Faced with these realities, complexities, and particularities, I feel inadequate. Even writing this piece presents challenges of nuance and control. Again, body-broken with grief, how do I, how do we respond?
How do we consistently name the horrors we face without sinking into despair? Is there a place for anguish in our faith communities, in our writing forums, in our classes? If so, where are they, and how do we find them?
If there isn’t a place for anguish in our faith communities, writing forums, and classes, then I don’t know where else to go. If our faith communities and the spaces of writing and learning that stem from them are not consistently naming the atrocities that happen to women and people of color, creating space for outward sorrow and grief, and inviting others to join them in these spaces, then they aren’t doing their job.
I grieve a world in which black bodies and women’s bodies are abused and slaughtered. I grieve that I even sit to write this piece, wishing there was no need for it because no one’s body was killed or beaten or raped.

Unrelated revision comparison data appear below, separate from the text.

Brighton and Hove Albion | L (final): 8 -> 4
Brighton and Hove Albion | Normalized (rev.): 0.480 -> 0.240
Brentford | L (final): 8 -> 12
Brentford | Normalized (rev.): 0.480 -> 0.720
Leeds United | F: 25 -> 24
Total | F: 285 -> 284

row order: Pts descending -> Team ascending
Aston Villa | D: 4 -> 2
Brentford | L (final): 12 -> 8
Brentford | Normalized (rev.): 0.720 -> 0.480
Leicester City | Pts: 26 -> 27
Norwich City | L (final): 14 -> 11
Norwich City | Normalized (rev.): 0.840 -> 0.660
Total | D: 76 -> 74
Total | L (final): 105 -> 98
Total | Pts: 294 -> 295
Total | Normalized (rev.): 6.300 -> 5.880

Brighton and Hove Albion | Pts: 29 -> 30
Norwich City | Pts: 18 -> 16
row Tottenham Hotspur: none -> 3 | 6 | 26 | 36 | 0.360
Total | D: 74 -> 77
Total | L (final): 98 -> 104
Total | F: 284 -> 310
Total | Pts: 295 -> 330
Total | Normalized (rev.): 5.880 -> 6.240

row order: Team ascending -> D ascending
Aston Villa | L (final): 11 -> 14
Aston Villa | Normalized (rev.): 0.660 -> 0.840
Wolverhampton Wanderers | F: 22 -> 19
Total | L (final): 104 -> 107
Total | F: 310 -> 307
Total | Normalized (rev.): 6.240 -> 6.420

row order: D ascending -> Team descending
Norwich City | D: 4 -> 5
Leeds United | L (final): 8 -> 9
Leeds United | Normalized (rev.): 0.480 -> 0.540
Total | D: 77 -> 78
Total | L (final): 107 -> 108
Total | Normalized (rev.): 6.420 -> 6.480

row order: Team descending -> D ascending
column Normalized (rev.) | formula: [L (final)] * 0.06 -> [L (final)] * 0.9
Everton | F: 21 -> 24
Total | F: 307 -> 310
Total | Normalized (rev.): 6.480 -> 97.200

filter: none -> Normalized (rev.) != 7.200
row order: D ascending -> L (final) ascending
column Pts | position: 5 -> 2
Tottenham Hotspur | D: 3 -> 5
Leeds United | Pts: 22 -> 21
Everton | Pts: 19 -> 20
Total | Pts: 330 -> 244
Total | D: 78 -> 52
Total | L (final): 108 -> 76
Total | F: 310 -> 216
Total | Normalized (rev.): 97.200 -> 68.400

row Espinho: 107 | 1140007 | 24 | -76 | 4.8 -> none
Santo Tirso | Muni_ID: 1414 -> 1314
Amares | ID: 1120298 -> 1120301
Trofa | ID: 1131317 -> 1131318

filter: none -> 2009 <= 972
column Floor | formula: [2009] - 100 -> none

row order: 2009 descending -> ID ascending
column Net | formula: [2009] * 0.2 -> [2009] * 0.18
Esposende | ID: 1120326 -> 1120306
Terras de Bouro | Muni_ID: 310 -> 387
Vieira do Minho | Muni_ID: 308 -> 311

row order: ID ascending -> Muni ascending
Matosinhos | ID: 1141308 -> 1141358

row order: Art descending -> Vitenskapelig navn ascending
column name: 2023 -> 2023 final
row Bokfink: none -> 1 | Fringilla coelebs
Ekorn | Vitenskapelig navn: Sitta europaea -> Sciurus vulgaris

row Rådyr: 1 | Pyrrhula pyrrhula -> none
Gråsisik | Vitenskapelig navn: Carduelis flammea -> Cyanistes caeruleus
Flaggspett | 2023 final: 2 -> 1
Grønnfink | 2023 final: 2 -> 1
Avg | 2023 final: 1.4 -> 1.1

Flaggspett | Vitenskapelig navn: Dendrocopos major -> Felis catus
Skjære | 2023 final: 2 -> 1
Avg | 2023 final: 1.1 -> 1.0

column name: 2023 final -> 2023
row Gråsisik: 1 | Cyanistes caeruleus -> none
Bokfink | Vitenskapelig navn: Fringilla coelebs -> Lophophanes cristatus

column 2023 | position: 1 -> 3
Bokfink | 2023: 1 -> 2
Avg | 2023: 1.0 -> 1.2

Yet, in my grieving, I remember that to name is to pray, and to pray is to create space in which constructive, hopeful ways of living our sorrows out loud and moving into more just ways of being can and do occur.
Today, I grieve. Tomorrow, I will grieve, too.
And I wonder, who will grieve with me, and where will our grief take us, and will it be enough?
I, pastor and theologian, woman and friend, must confess that nothing may ever be enough, and that I may not know where grief will lead until I am there. But, I am willing to go there anyway so as to sit and stand, wallow and wail, write and pray, name and create until all of God’s children are safe, are loved, are free.
Who’s with me?
Claire McKeever-Burgett (M.Div. ’11, Vanderbilt Divinity School) is on staff at The Upper Room in Nashville, Tennessee working to tell The Upper Room’s story in interesting and compelling ways. She is an ordained Alliance of Baptist pastor and writes often at pastorpoet.com. As a pastor, dancer, writer, traveler, singer, spouse, soon-to-be-mother, and friend, Claire wants women to feel empowered and deeply blessed in their bodies and believes in the inherent, sacred value of all.
Claire, I do not know you, but I do sit with you. I am a pastor some forty years in the ministry. Words are inadequate. You do well in allowing in the pain and giving it voice and name. I pray you continue to reach in support. Crying with and for another is a powerful way into ministry that many avoid. please renew yourself with God and community as well as give yourself and allow yourself to feel the hurt and pain.
I found dance as a avenue of prayer that opens one to hearing as well as speaking in a way larger than many understand.
When I came through the 60s and 70s I thought the world was opening up and moving to a new day. To walk and dance into the light of Christ; thakes us into and through darkness with few guarantees. Ma tyhe grace and peace of God be with you.